# Problem statement
Search the material and gather each line with "card" in it.

+++ Source material

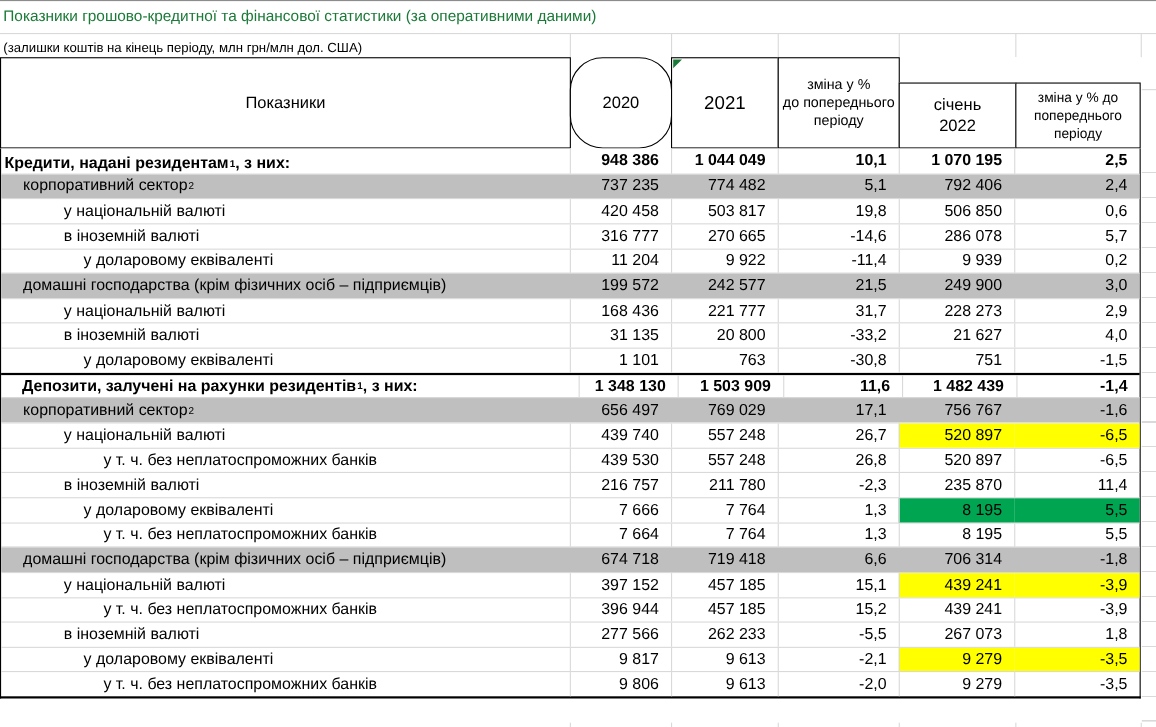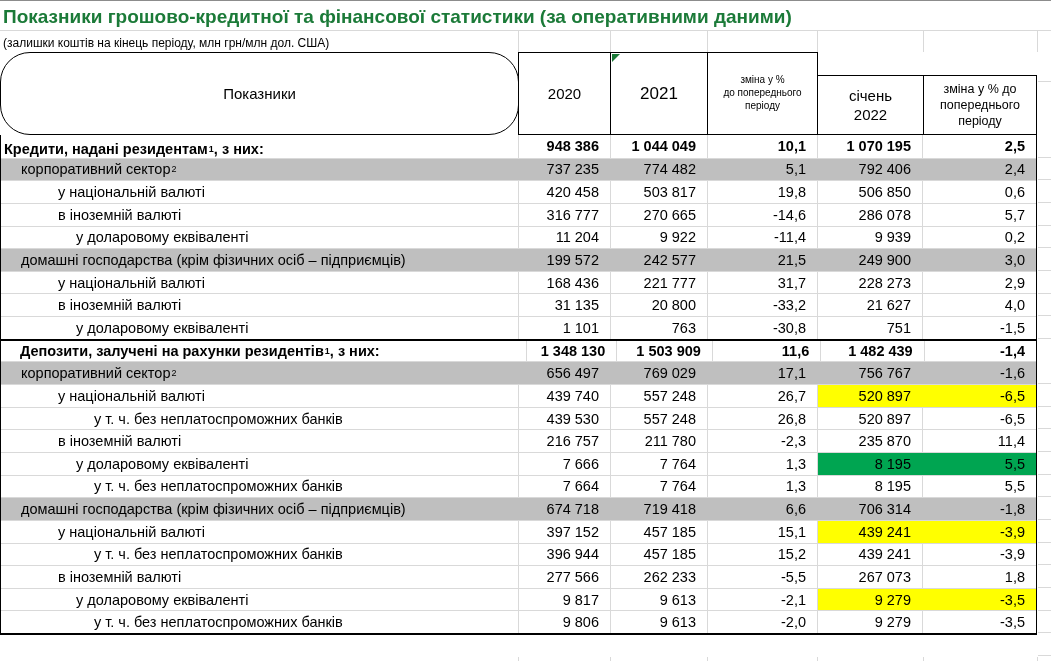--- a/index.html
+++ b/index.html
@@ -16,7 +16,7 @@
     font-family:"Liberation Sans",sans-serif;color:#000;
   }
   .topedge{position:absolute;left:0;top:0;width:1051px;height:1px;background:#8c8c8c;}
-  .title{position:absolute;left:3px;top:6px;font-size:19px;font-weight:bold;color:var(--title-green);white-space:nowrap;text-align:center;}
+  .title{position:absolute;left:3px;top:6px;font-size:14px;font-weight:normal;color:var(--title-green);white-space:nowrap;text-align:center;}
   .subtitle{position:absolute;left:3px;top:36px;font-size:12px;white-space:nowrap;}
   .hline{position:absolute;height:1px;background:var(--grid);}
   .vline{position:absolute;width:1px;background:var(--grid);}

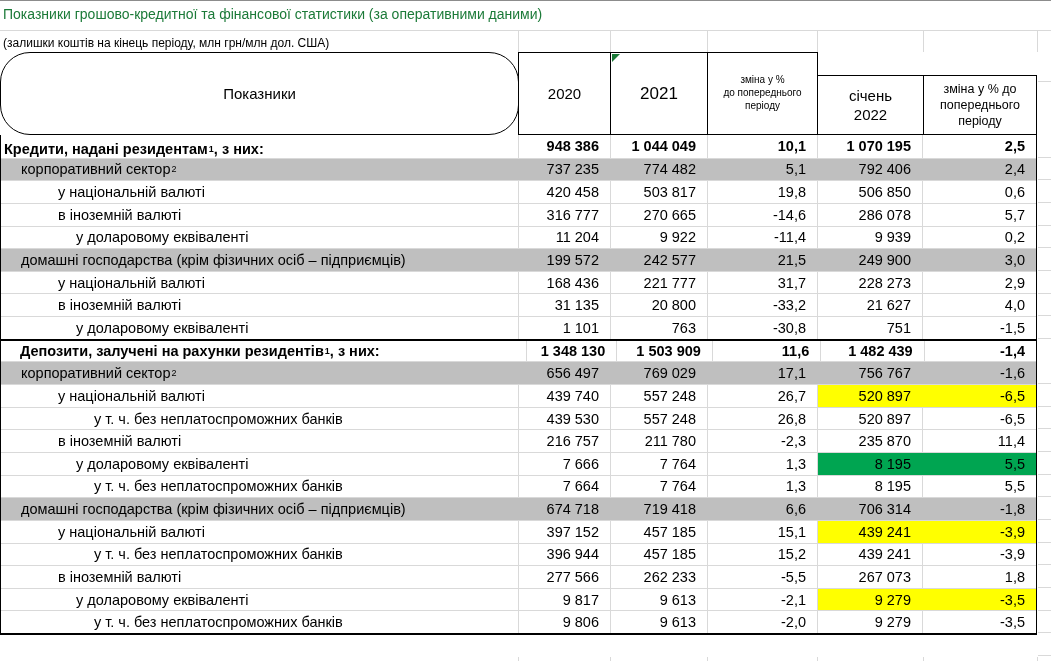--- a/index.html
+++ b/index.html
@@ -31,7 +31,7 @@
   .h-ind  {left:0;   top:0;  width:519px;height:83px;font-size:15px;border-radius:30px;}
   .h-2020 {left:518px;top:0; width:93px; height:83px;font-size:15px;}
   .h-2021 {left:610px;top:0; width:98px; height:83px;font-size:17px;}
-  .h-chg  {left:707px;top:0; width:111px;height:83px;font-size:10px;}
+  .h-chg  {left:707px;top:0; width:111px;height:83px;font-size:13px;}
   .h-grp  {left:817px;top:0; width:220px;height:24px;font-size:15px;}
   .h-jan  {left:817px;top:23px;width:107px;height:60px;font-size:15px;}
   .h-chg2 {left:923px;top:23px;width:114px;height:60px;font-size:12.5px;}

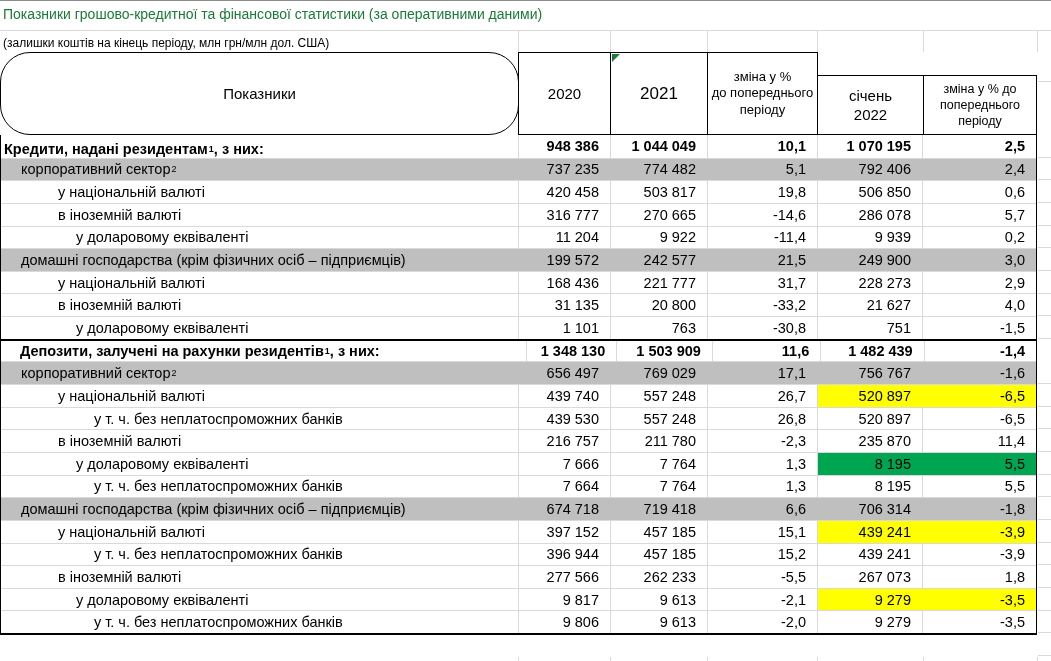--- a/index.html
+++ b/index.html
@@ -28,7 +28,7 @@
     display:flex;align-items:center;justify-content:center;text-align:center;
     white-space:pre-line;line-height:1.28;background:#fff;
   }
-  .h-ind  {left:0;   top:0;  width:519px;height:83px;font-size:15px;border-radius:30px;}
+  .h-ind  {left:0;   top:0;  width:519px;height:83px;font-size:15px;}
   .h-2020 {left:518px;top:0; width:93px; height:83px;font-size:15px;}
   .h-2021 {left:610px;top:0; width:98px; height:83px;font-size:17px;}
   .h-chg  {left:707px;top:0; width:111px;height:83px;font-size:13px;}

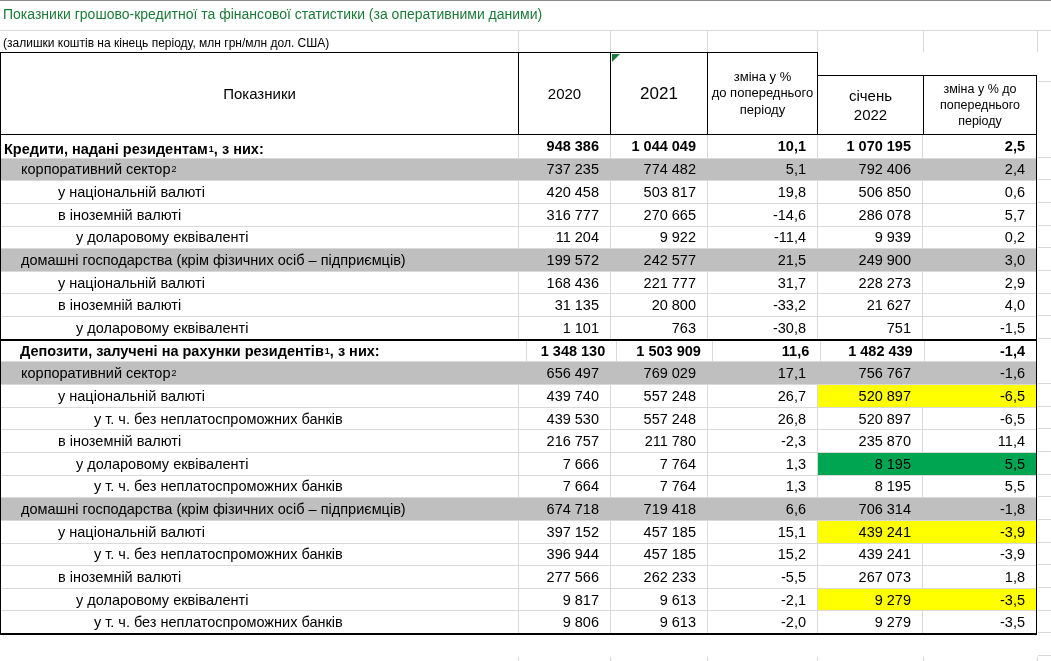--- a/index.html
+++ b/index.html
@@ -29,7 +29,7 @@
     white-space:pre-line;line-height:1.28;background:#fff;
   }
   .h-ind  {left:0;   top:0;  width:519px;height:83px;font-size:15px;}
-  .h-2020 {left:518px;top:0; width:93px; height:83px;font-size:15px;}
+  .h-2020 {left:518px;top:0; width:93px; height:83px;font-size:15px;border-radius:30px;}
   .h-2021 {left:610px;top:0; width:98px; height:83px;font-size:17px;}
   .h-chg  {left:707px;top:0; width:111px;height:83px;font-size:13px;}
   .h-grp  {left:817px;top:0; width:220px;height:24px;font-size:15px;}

++++++
+++ Source material

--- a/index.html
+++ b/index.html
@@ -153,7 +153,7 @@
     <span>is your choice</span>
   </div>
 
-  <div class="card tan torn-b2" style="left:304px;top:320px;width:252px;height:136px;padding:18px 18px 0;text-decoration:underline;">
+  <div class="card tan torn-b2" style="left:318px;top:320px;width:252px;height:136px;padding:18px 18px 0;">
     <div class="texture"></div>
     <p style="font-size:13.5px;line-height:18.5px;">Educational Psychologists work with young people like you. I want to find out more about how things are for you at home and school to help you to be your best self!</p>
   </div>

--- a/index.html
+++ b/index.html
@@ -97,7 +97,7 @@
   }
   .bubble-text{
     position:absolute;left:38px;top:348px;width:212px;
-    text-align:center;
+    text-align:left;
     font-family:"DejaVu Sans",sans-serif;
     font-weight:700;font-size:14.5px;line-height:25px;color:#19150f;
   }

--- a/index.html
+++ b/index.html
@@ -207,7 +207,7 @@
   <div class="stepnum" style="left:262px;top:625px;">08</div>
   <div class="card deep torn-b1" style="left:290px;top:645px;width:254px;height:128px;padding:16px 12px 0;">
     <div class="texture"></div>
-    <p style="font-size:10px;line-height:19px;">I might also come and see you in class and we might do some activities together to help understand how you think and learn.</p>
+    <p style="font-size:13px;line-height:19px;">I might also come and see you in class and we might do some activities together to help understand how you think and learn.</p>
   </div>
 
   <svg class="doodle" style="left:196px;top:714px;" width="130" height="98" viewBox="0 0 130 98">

++++++

# Solution for this exercise
-  <div class="card tan torn-b2" style="left:304px;top:320px;width:252px;height:136px;padding:18px 18px 0;text-decoration:underline;">
+  <div class="card tan torn-b2" style="left:318px;top:320px;width:252px;height:136px;padding:18px 18px 0;">
   <div class="card deep torn-b1" style="left:290px;top:645px;width:254px;height:128px;padding:16px 12px 0;">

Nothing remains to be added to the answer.